Nerve issues are the most common toothache causes. When you have a severe toothache, it normally means there is nerve involvement with one of your teeth. The nerve of the tooth is in the center of the tooth, normally protected by the outer layers of tooth (i.e, enamel, dentin) and some sort of stimuli has reached it.
The most common symptoms are:
Spontaneous pain, that wakes you up at night or when you are just sitting around it starts to hurt. Or lingering pain, if you for example get cold water on it and it starts hurting, when when you take the cold away, the tooth still hurts.
The nerve is analogous to the pulp, and when the nerve gets irritated or inflamed, it is called a PULPITIS.
If the pain not bad, is only illicited by certain stimuli, and goes away when the stimuli is removed, sometimes the tooth may get better. An example of this is if a tooth has a cavity, if the cavity isn't too deep, removing the cavity and filling it may make the sensitivity go away.
If you have a severe toothache that arises out of the blue, or pain that keeps you up all night, or persists when the stimuli is removed, this is called spontaneous pain, and referred to as irreversible pulpitis. If your toothache has been getting more painful over a course of time, this is another common sign of an irreversible pulpitis. This means that even if the stimulus is removed, such as a large cavity or fracture, the nerve will still need to be removed from the tooth.
This is one of the most common toothache causes. When decay is left untreated or occurs under existing fillings, often times it will progress towards the nerve. If the bacteria from the decay progresses into the nerve area, often a severe toothache will follow. When this happens, there are two choices. ROOT CANAL or EXTRACTION.
If the disease is allowed to progress, the tooth will likely become loose. If you are having pain from a tooth that is loose, it may need to be removed.
Fractures are very common toothache causes, and sometimes difficult to treat. They are not always visible to the naked eye, and are usually diagnosed by testing (we’ll get to testing later). Often times the fractured part of the tooth can be removed and a filling placed over it, but you may need further treatment.
If the fracture is very large, you may need a crown to hold the tooth together.
If the fracture progresses into the nerve chamber, you will need a root canal.
If the fracture is vertical through the root (VERTICAL ROOT FRACTURE), you will need to have the tooth EXTRACTED.
There are a variety of tests that dentists use to diagnose the toothache causes and the condition of the tooth.
The most common…
This is used to check for cavities, and infections around the root of the tooth. They are also very helpful to check on the condition of existing fillings and the supporting bone.
The dentist will tap on your teeth. This is another way to check if the tooth is infected around the root of the tooth.

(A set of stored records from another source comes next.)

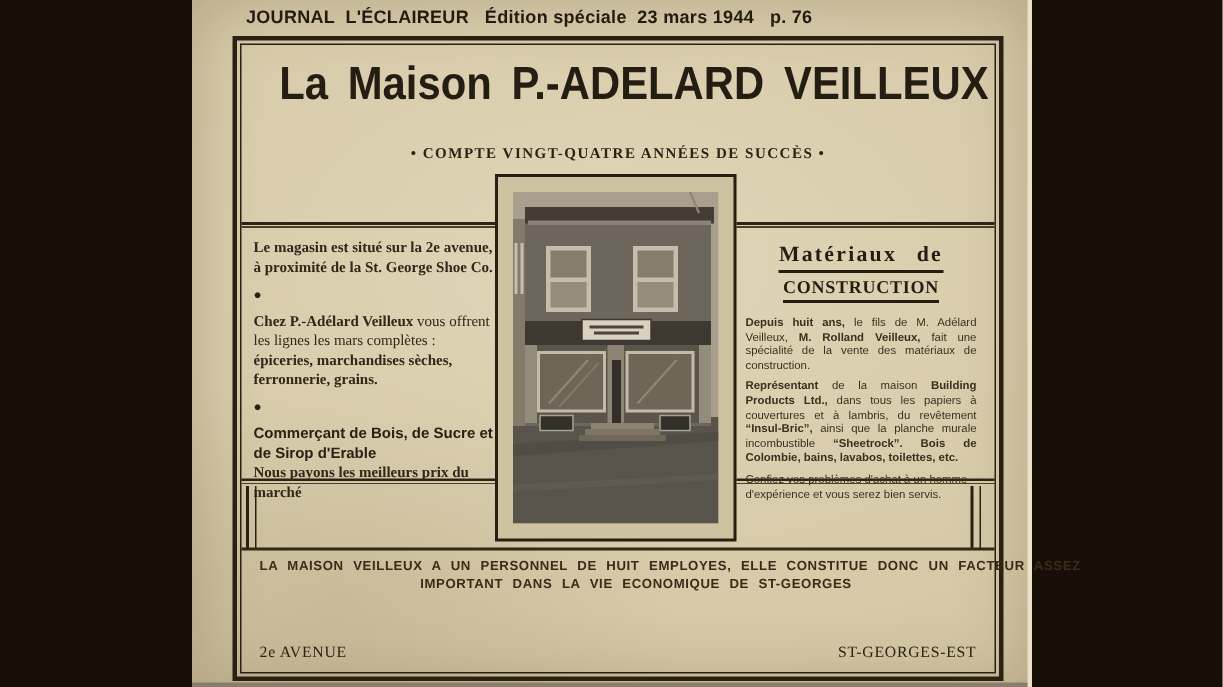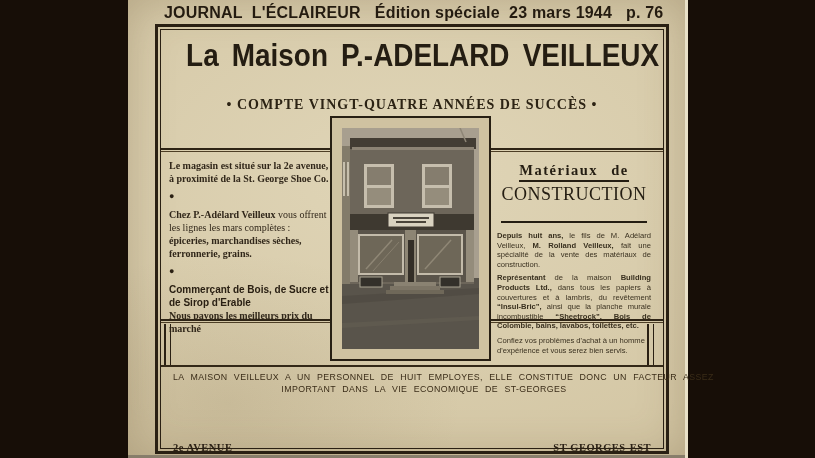--- a/index.html
+++ b/index.html
@@ -13,7 +13,7 @@
       border-right:3px solid #e9e1c8;}
   .paper-bottom-edge{position:absolute;left:0;bottom:0;width:100%;height:3px;background:#7b7263;opacity:.8;}
   .masthead{position:absolute;left:36px;top:4px;font-family:"Liberation Sans",sans-serif;
-      font-weight:700;font-size:16px;color:#241b10;white-space:pre;letter-spacing:.2px;text-align:right;}
+      font-weight:700;font-size:12px;color:#241b10;white-space:pre;letter-spacing:.2px;text-align:right;}
   .frame{position:absolute;left:27px;top:24px;width:508px;height:424px;border:3px solid #2a2013;}
   .frame-inner{position:absolute;inset:2px;border:1px solid #2a2013;}
   .abs{position:absolute;}

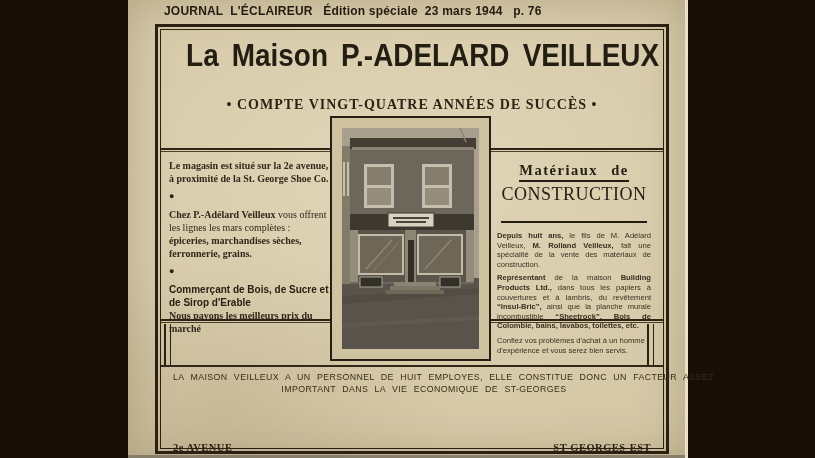--- a/index.html
+++ b/index.html
@@ -22,7 +22,7 @@
       color:#241d12;white-space:nowrap;transform:scaleX(0.9);transform-origin:50% 0;word-spacing:6px;}
   .ad-subtitle{top:47px;font-family:"Liberation Sans",sans-serif;font-weight:700;font-size:14.5px;
       color:#2c2314;word-spacing:6px;}
-  .ad-tagline{top:67px;font-weight:700;font-size:14px;color:#2c2314;letter-spacing:1px;}
+  .ad-tagline{top:67px;font-weight:700;font-size:10px;color:#2c2314;letter-spacing:1px;}
   .rule{left:0;width:100%;height:5px;background:linear-gradient(to bottom,
       #2e2415 0,#2e2415 2px,rgba(0,0,0,0) 2px,rgba(0,0,0,0) 3px,#4d3e25 3px,#4d3e25 4px,rgba(0,0,0,0) 4px);}
   .rule1{top:118px;} .rule2{top:289px;}

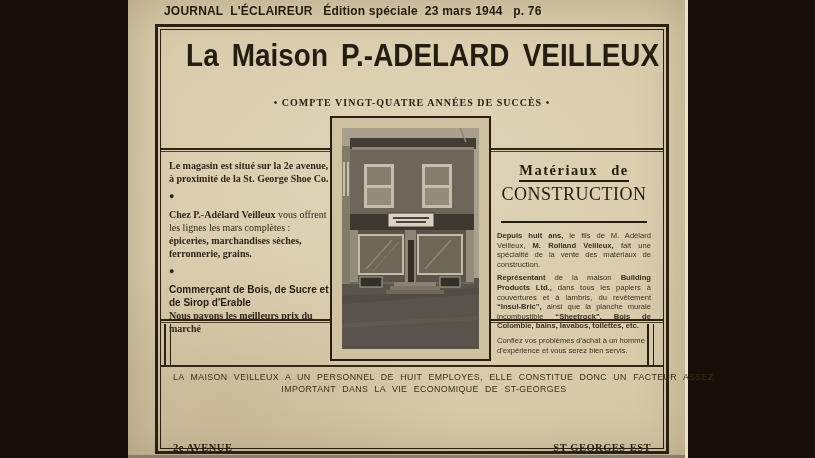--- a/index.html
+++ b/index.html
@@ -44,8 +44,8 @@
   .rightcol{left:336px;top:131px;width:154px;color:#39301f;text-align:center;}
   .mat-h1{display:inline-block;font-weight:700;font-size:14.5px;letter-spacing:1.5px;
       word-spacing:8px;color:#241d12;border-bottom:2px solid #241d12;padding-bottom:1px;}
-  .mat-h2{display:inline-block;font-weight:400;font-size:18px;letter-spacing:.5px;
-      color:#241d12;border-bottom:2px solid #241d12;padding-bottom:16px;margin-top:2px;}
+  .mat-h2{display:inline-block;font-weight:700;font-size:12px;letter-spacing:.5px;
+      color:#241d12;border-bottom:2px solid #241d12;padding-bottom:1px;margin-top:2px;}
   .rightcol p{margin:0;font-family:"Liberation Sans",sans-serif;font-size:7.6px;
       line-height:9.6px;text-align:justify;}
   .rightcol .p1{margin-top:8px;} .rightcol .p2{margin-top:4px;}

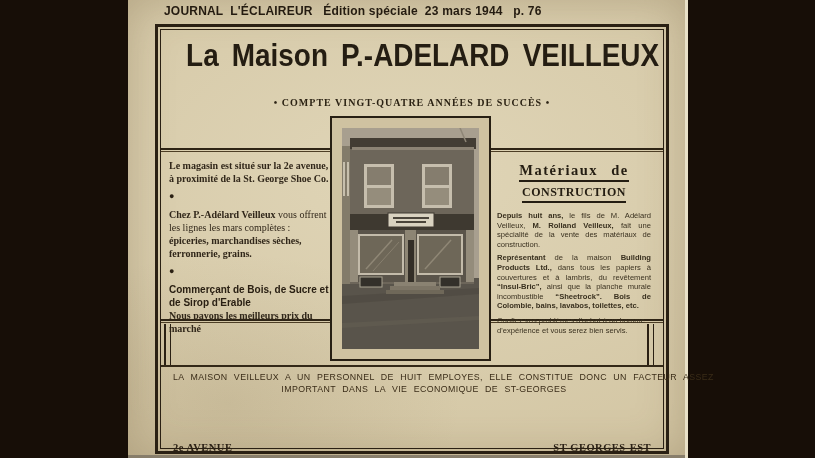--- a/index.html
+++ b/index.html
@@ -52,7 +52,7 @@
   .rightcol .p3{margin-top:5px;text-align:left;font-weight:400;}
   .b{font-weight:700;}
 
-  .staff{font-family:"Liberation Sans",sans-serif;font-weight:400;font-size:8.8px;
+  .staff{font-family:"Liberation Sans",sans-serif;font-weight:700;font-size:8.8px;
       color:#3a2c18;letter-spacing:.4px;word-spacing:3.5px;white-space:nowrap;padding-left:12px;}
   .staff1{top:342px;} .staff2{top:354px;}
   .big-name{top:366px;font-weight:700;font-size:25px;color:#241c10;letter-spacing:4px;

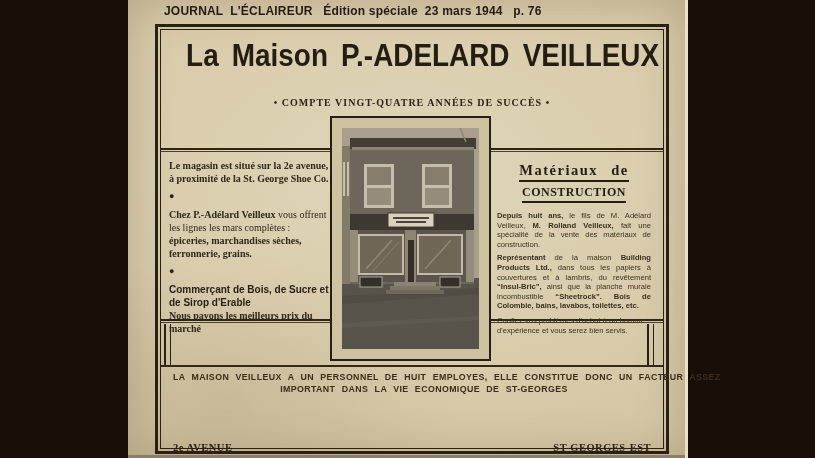--- a/index.html
+++ b/index.html
@@ -57,7 +57,7 @@
   .staff1{top:342px;} .staff2{top:354px;}
   .big-name{top:366px;font-weight:700;font-size:25px;color:#241c10;letter-spacing:4px;
       word-spacing:16px;white-space:nowrap;}
-  .addr{top:412px;font-weight:700;font-size:10.5px;color:#2b2115;letter-spacing:.5px;}
+  .addr{top:400px;font-weight:400;font-size:10.5px;color:#2b2115;letter-spacing:.5px;}
   .addr-left{left:12px;} .addr-right{right:12px;}
 </style>
 </head>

If it’s sore when tapped, this is a sign that the area around the root of the tooth is inflamed or infected, and may need a ROOT CANAL or EXTRACTION. Because the nerve of the tooth exits the tooth through the end of the root, this area is a common area for signs and symptoms to arise.
The dentist will also feel around your gums. This is yet another way to check if the tooth is infected. It is also possible to check for any swelling of the gums. If your gums are tender to the touch, there is a good chance that you will need either a ROOT CANAL or EXTRACTION.
Same story as the previous two. This is also a way to check for a vertical root fracture. They are untreatable, and your tooth will be removed.
If your tooth is loose, either it’s infected or you have advanced periodontal disease. You know how infections are treated, and if the tooth has severe periodontal disease, it will likely be extracted.
This is like a bite stick that your dentist will have you bite on in various places to check for fractures. If it hurts in one spot consistently, you likely have a fracture.
This is usually tested by putting a cold stimulus on the tooth, or using an ELECTRIC PULP TESTER. Both of these methods are used to see if the nerve is still alive, or vital. If your dentist puts the cold on that tooth and you don’t feel a thing, this means that the nerve is necrotic, and you’re looking at a root canal. A normal response is one that feels the cold quickly, and then dissipates as the cold is removed.
If your tooth is extremely sensitive to the cold, and the sensation lingers for more than a few seconds or even aches, your tooth likely has irreversible pulpitis and will likely need a root canal.
Like with the sensitivity, there are many other toothache causes, but those are the basics and the main tests that are usually run.
THE PAIN WILL ONLY GET WORSE IF LEFT UNTREATED!